## [What is required]
Present each line of the entries below that holds the word "Scents".

## [Extracted entries]
* * * * *

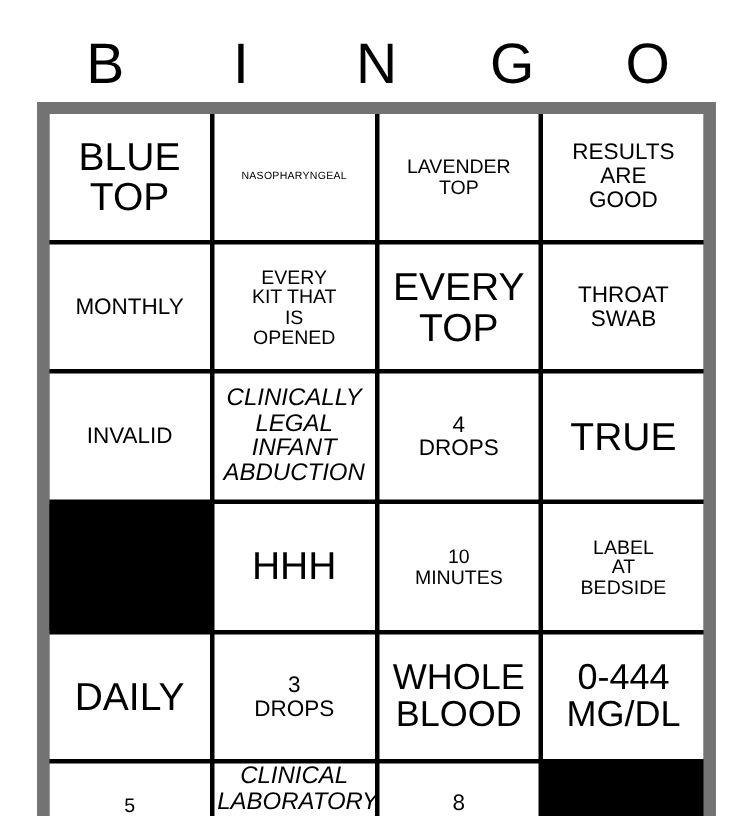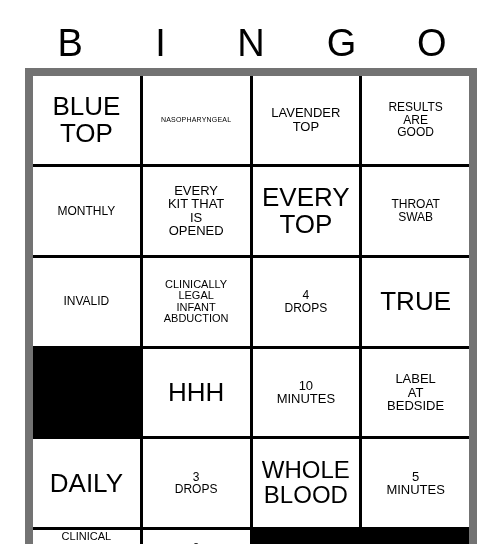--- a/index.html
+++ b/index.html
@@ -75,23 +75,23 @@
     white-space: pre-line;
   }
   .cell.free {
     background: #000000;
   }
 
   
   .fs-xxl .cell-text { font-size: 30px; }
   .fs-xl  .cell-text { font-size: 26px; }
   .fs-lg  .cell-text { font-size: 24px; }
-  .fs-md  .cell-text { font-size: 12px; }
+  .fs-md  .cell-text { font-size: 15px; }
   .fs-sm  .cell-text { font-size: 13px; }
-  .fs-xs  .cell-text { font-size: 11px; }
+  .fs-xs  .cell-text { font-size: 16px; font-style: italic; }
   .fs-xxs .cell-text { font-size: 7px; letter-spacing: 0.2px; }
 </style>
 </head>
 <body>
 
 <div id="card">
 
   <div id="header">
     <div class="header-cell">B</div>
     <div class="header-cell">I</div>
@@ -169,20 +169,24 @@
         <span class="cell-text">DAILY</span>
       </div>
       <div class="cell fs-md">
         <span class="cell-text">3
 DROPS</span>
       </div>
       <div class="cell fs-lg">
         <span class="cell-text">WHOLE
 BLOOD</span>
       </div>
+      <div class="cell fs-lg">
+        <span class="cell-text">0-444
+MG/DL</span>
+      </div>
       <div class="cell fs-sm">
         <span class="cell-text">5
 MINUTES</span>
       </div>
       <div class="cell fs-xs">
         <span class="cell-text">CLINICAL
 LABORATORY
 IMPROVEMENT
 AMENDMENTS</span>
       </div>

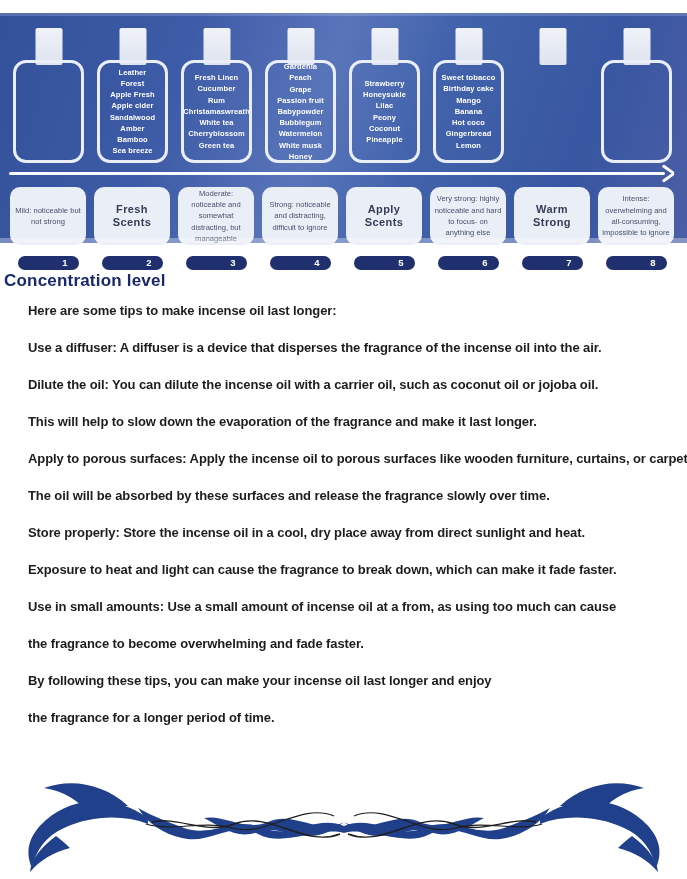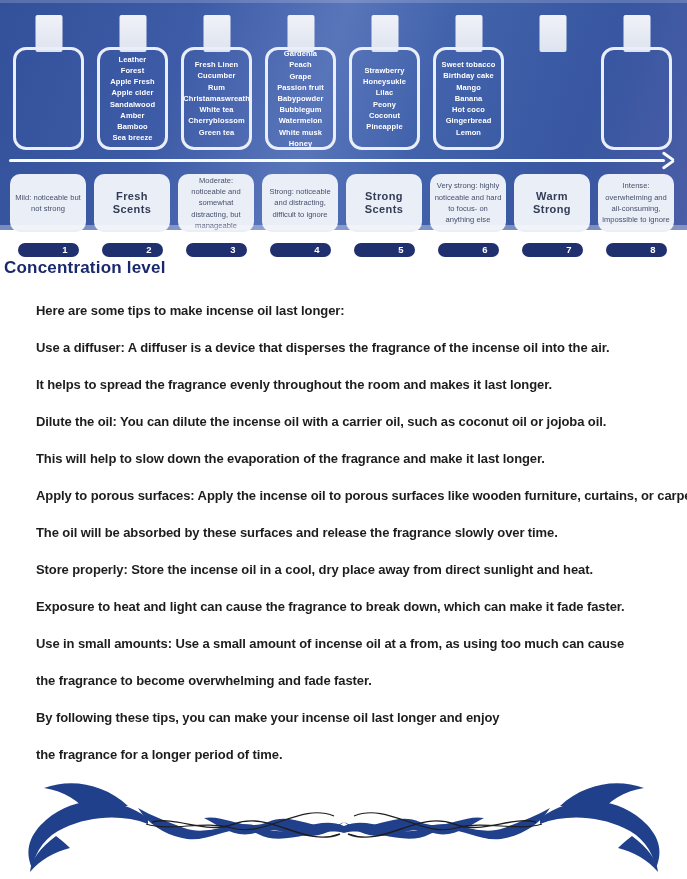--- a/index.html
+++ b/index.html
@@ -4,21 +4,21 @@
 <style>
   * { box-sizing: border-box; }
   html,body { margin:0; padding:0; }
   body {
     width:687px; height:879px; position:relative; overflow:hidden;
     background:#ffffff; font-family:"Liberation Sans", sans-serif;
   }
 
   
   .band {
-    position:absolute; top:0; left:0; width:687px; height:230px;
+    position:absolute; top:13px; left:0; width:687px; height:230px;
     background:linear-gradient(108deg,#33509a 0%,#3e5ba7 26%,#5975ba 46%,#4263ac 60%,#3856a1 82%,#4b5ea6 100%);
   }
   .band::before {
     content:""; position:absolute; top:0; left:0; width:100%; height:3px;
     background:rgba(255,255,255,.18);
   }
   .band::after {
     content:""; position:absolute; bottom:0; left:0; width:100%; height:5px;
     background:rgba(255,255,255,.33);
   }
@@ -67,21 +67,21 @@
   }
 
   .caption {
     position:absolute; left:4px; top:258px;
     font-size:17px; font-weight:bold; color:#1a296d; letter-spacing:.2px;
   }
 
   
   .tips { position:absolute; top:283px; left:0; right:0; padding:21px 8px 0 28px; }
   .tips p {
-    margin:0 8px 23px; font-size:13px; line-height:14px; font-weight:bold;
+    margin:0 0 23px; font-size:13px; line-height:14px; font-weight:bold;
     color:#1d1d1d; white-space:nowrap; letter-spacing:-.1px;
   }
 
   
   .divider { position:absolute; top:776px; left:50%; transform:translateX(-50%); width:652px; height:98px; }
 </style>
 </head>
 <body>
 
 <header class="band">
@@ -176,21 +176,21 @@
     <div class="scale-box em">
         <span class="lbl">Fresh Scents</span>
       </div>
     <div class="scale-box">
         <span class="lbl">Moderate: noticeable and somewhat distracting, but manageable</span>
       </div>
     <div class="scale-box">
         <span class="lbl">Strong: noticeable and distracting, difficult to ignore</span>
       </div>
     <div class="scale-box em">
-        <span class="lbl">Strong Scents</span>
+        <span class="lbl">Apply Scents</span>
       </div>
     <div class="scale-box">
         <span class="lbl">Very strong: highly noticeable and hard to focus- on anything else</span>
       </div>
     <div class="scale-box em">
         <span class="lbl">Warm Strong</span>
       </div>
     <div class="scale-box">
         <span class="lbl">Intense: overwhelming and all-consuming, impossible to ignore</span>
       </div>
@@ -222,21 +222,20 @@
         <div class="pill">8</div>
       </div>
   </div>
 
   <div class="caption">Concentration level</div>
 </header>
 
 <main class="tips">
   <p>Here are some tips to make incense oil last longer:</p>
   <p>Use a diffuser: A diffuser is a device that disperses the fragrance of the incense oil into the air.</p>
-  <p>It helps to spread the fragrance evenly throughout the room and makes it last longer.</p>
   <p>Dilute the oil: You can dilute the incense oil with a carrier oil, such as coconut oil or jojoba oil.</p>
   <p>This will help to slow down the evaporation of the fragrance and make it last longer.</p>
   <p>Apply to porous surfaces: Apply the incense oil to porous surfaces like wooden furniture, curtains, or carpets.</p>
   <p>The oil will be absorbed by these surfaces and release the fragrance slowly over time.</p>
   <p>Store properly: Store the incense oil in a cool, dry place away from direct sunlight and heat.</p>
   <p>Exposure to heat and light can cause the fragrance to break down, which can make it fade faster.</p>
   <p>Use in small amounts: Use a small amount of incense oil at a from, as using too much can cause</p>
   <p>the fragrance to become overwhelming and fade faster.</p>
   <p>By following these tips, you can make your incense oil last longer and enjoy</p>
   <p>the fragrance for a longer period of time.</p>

* * * * *

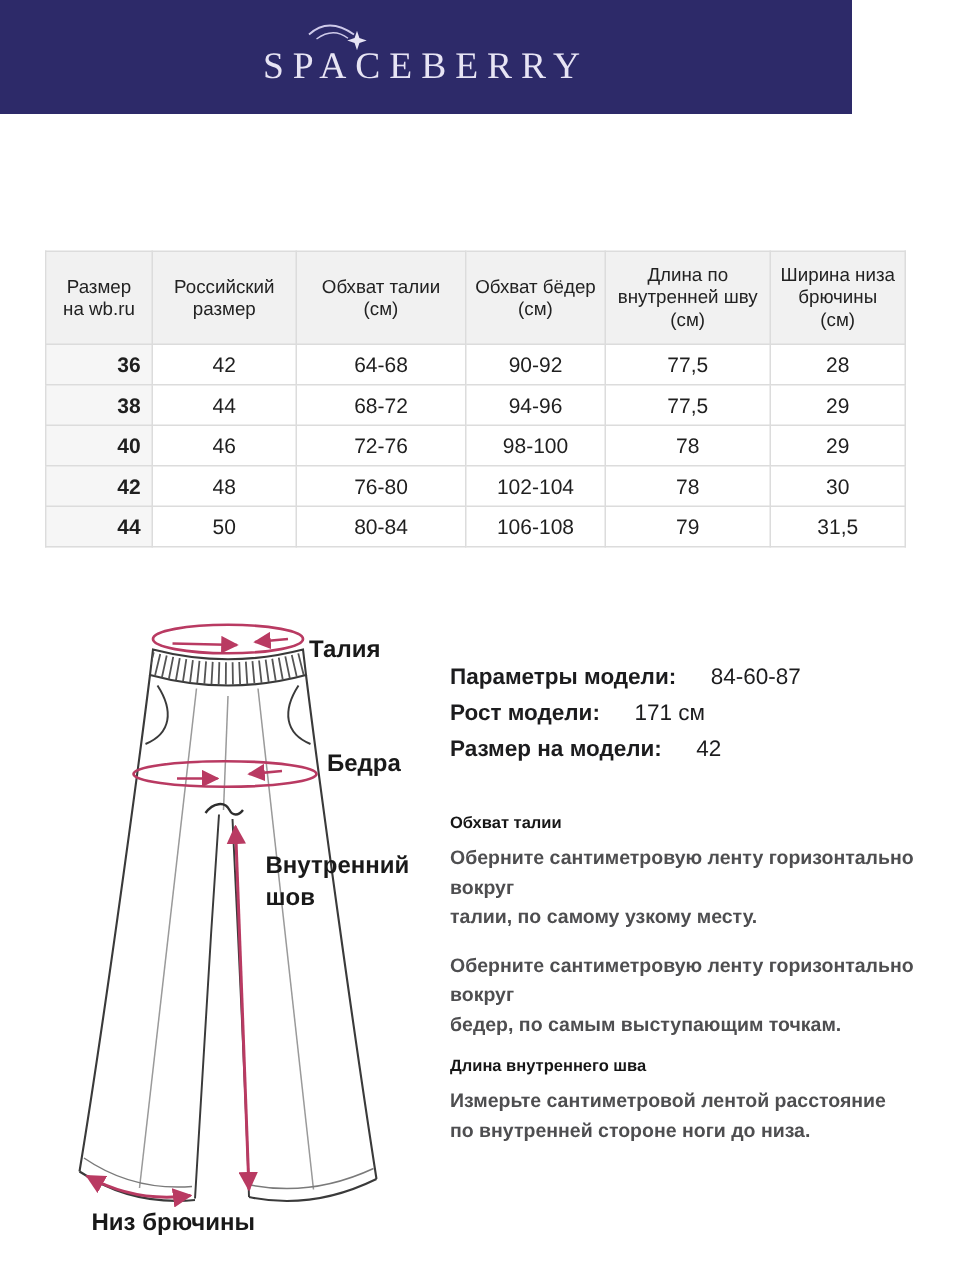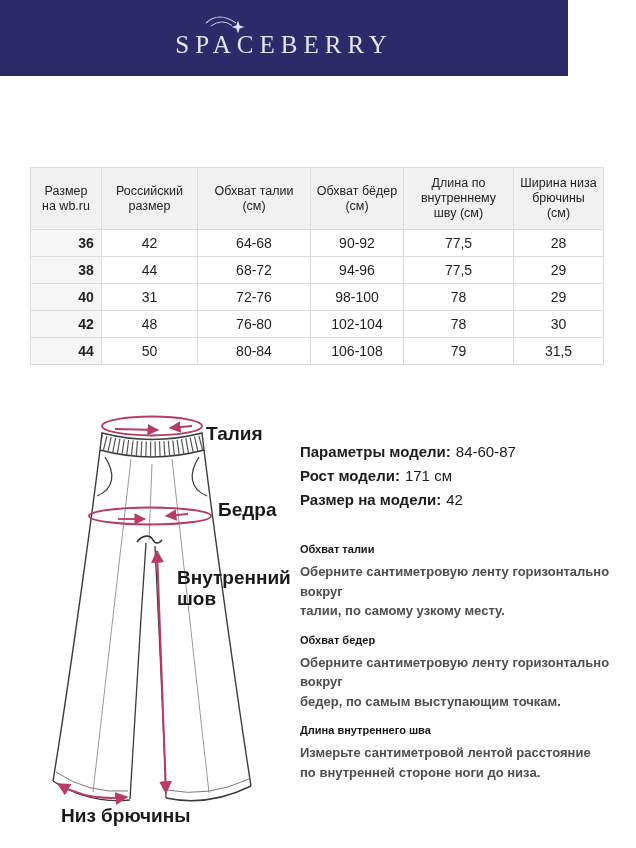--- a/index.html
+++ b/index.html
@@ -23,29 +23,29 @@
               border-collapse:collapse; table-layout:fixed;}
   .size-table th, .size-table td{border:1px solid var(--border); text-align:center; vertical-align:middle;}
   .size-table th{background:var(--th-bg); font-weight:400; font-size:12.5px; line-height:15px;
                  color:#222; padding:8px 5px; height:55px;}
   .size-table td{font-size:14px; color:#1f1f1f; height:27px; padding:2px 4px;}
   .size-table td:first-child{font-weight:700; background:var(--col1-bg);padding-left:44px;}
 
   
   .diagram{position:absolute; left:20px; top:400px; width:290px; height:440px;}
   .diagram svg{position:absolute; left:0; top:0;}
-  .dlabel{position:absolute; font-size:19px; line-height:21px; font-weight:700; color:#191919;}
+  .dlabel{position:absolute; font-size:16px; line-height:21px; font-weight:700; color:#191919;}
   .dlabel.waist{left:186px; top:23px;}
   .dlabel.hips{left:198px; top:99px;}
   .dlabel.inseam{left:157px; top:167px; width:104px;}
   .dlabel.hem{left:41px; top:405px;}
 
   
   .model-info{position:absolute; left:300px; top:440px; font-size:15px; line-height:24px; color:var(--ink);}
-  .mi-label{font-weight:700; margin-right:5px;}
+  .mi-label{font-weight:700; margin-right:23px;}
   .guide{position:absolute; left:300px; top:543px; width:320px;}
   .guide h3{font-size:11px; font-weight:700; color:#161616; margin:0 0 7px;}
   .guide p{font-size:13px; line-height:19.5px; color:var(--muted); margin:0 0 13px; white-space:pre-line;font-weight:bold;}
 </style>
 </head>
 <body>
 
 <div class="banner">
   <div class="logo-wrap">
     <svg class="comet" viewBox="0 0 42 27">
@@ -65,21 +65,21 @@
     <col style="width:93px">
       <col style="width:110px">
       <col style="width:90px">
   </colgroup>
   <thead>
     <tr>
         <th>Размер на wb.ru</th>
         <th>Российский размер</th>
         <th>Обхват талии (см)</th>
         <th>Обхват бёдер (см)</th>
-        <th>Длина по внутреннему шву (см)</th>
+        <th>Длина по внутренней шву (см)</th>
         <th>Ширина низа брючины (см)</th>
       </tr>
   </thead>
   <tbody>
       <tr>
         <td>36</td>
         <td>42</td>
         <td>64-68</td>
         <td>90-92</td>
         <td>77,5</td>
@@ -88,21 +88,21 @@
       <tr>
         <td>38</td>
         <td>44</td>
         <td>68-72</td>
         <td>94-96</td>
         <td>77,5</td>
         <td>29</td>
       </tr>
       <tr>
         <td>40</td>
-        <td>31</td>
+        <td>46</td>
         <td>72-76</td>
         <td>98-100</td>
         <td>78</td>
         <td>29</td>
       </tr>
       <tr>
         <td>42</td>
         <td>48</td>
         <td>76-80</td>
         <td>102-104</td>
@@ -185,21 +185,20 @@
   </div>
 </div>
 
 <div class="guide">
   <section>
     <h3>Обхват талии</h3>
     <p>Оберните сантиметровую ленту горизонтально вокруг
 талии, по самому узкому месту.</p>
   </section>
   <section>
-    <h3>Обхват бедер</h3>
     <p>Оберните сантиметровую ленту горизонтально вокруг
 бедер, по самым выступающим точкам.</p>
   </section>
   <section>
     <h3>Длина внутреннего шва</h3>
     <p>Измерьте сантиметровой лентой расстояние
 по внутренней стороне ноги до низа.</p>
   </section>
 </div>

* * * * *

## [Written solution]
         <span class="lbl">Fresh Scents</span>
-        <span class="lbl">Strong Scents</span>
+        <span class="lbl">Apply Scents</span>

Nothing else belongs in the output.